My current setup is an AVR as pre amp for stereo (Denon X4400H), and the Denon also processes the home theater stuff and drives the center, surrounds and height speakers. The stereo speakers (front L+R in HT) are driven by a Crown XLS power amp, throught the Denons pre out.

I would like to add a proper stereo pre amp with balanced in- and outputs in the chain. The reasons are many, it will improve the sound by using both a better dac and dedicated stereo circuitry, I can finally use the balanced out on my phone stage, I do not need to power on the AVR to listen to music all day, and like most of you, I love getting new gear.

I am therefore looking at a few stereo pre amps that have Home Theater Bypass. This lets you do exactly what I want, put a stereo pre amp between your AVR and power amp.
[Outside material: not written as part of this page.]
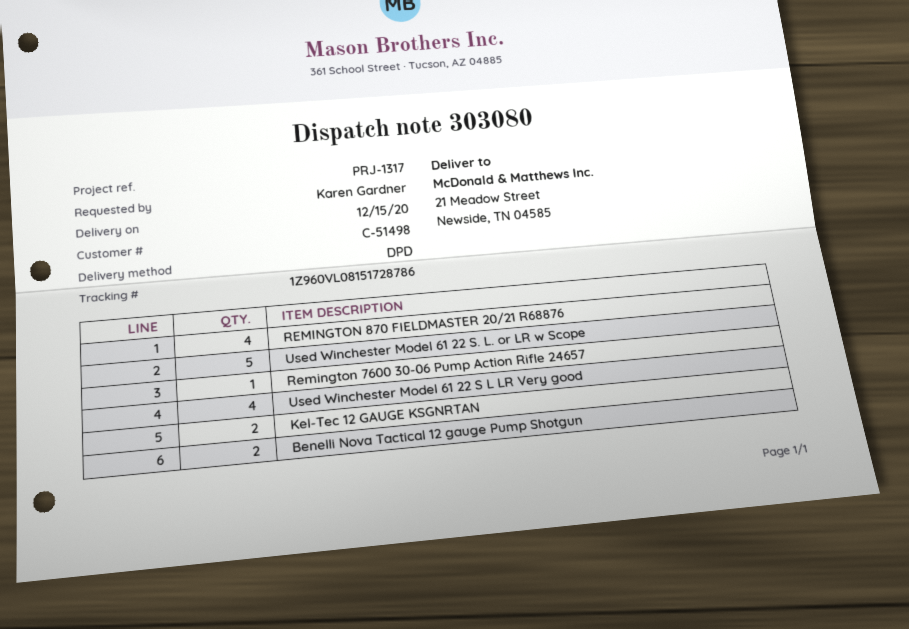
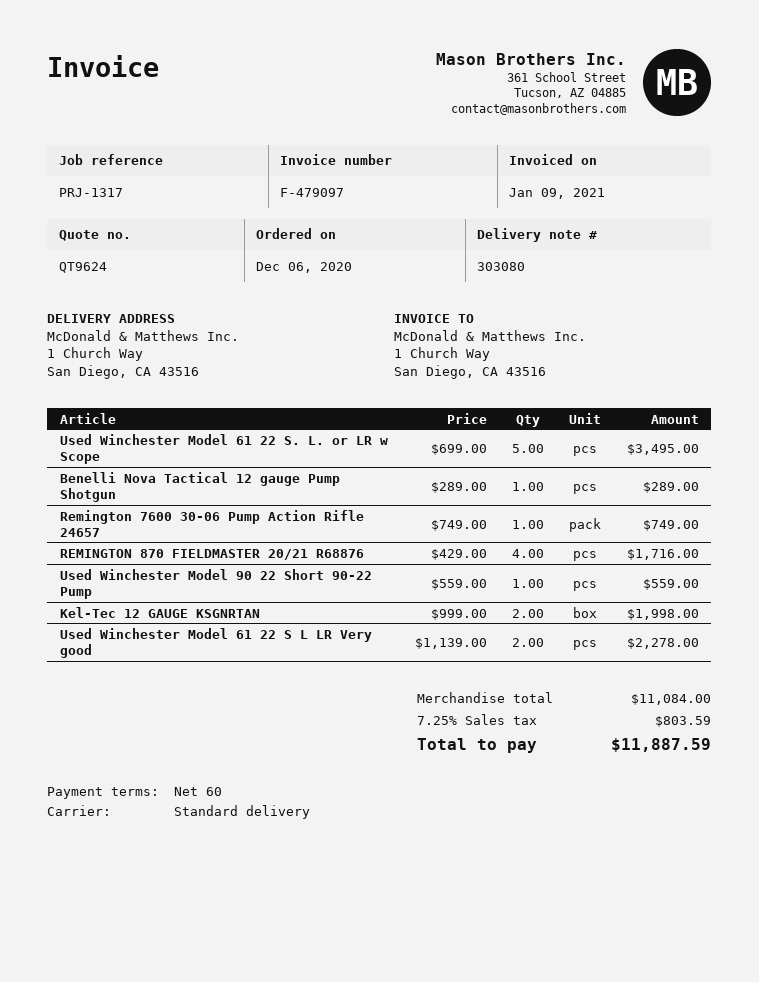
shipping method: DPD -> standard
ship to: 21 Meadow Street, Newside, TN 04585 -> 1 Church Way, San Diego, CA 43516
Used Winchester Model 61 22 S L LR Very good: 4 -> 2
Benelli Nova Tactical 12 gauge Pump Shotgun: 2 -> 1
Used Winchester Model 90 22 Short 90-22 Pump: none -> 1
I will link a list and more info about HT bypass for those interested.

Now my problem: how would I connect the subwoofer in this new system? It is currently connected from sub out 1 on the Denon to the LFE input on the sub. In the Denon settings, this sub out sends the low end of stereo via crossover to the sub, and the LFE signal, and all the low end of the surrounds. Simple, 1 rca connection does it all.

But if I use another pre amp for stereo, the subwoofer also needs to be connected to that 'stereo only' part of the system, which would not use the AVR. One option I considered would be to get a REL, connect the AVR to its LFE input, remove the crossover for the 'front' speakers, and tap into the speaker outs on the power amp using their Neutrik connection. From what I can read in their information, this is what they recommend anyway, so that could work. Except that their Neutrik input does not like class D switching amplifiers. Which is what I use. And which I want to continue using, for its low energy consumption, low heat, and great power and sound for the price.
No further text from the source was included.